◆ **Task item**
Please reproduce the records exactly, leaving out any pictures.
⟨
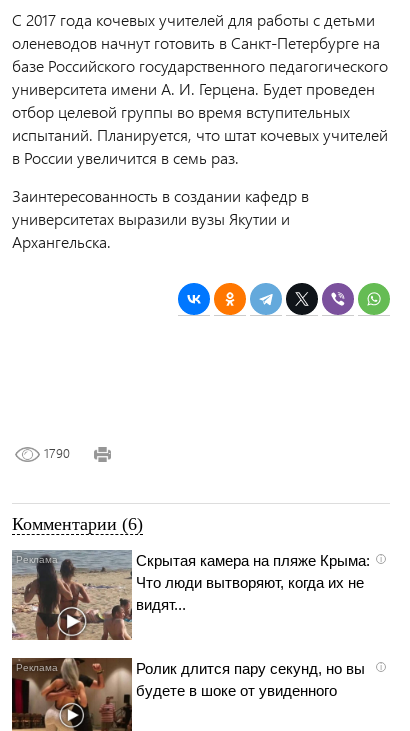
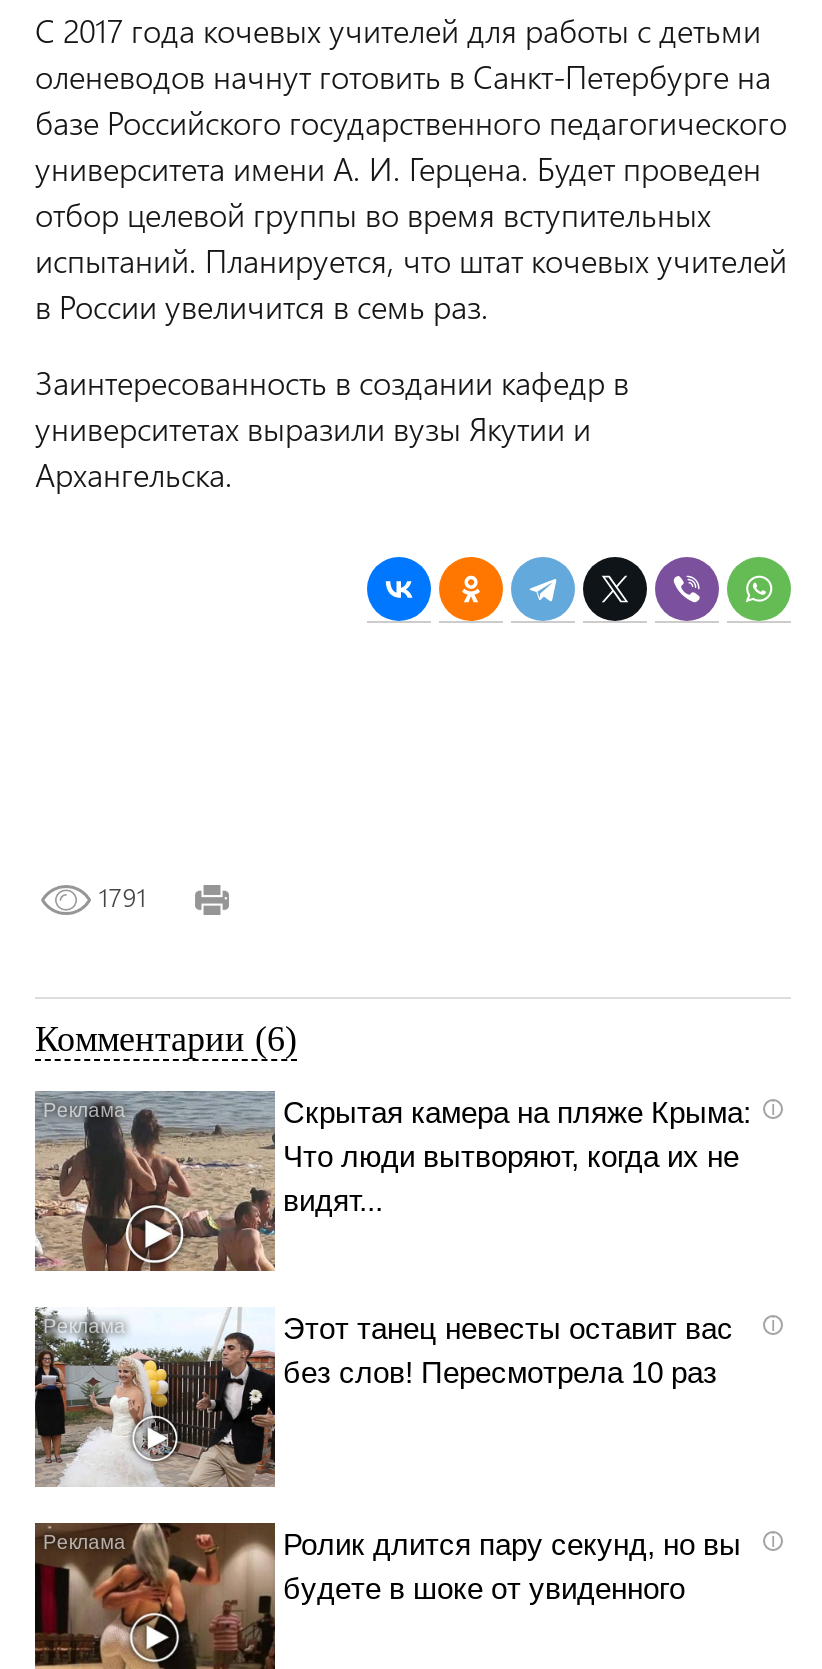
- 1790
+ 1791

+ [image]
+ Этот танец невесты оставит вас
+ без слов! Пересмотрела 10 раз
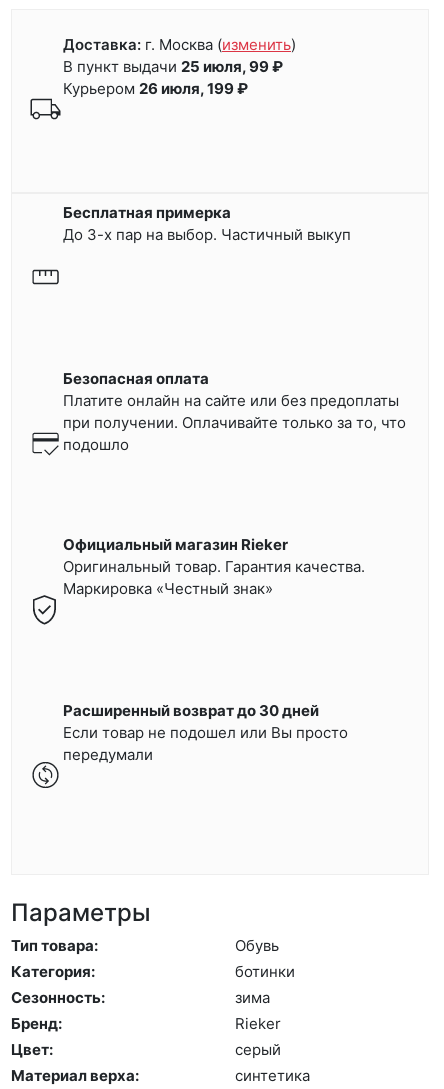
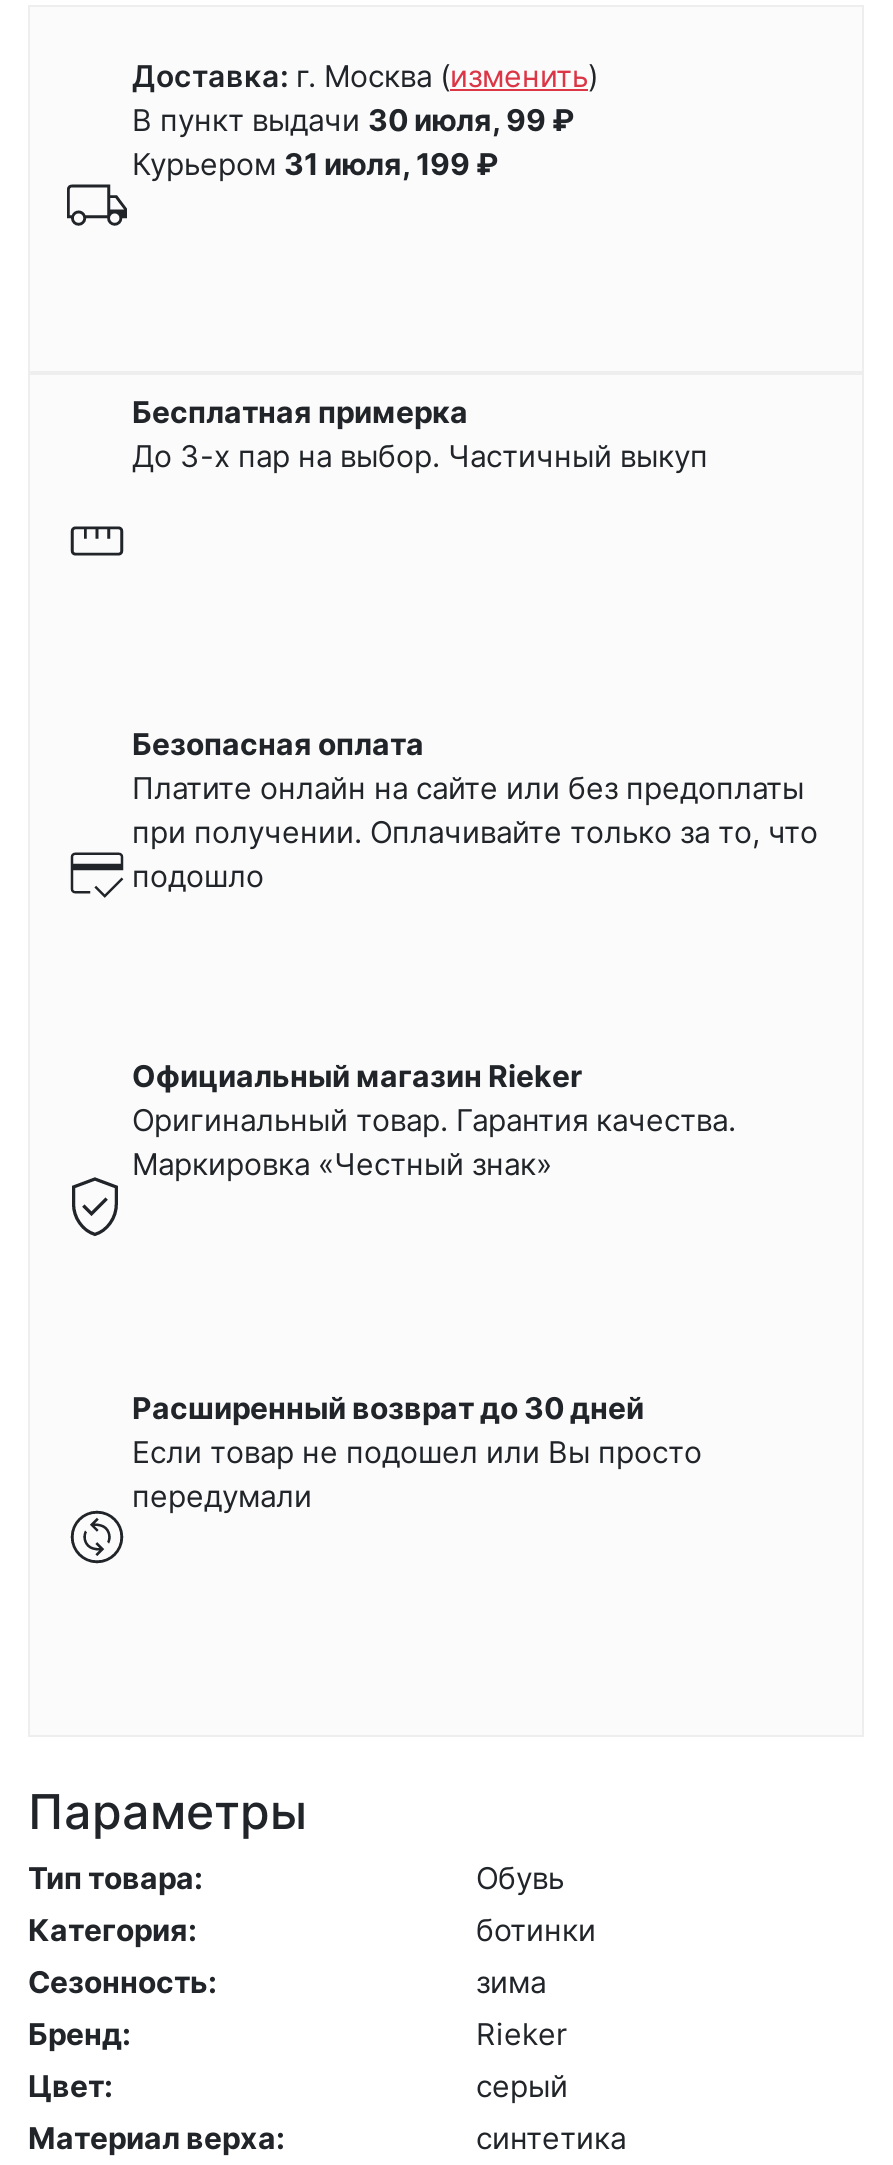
- В пункт выдачи 25 июля, 99 ₽
+ В пункт выдачи 30 июля, 99 ₽

- Курьером 26 июля, 199 ₽
+ Курьером 31 июля, 199 ₽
⟩
◆ **Exercise solution**
- 1790
+ 1791

+ [image]
+ Этот танец невесты оставит вас
+ без слов! Пересмотрела 10 раз
- В пункт выдачи 25 июля, 99 ₽
+ В пункт выдачи 30 июля, 99 ₽

- Курьером 26 июля, 199 ₽
+ Курьером 31 июля, 199 ₽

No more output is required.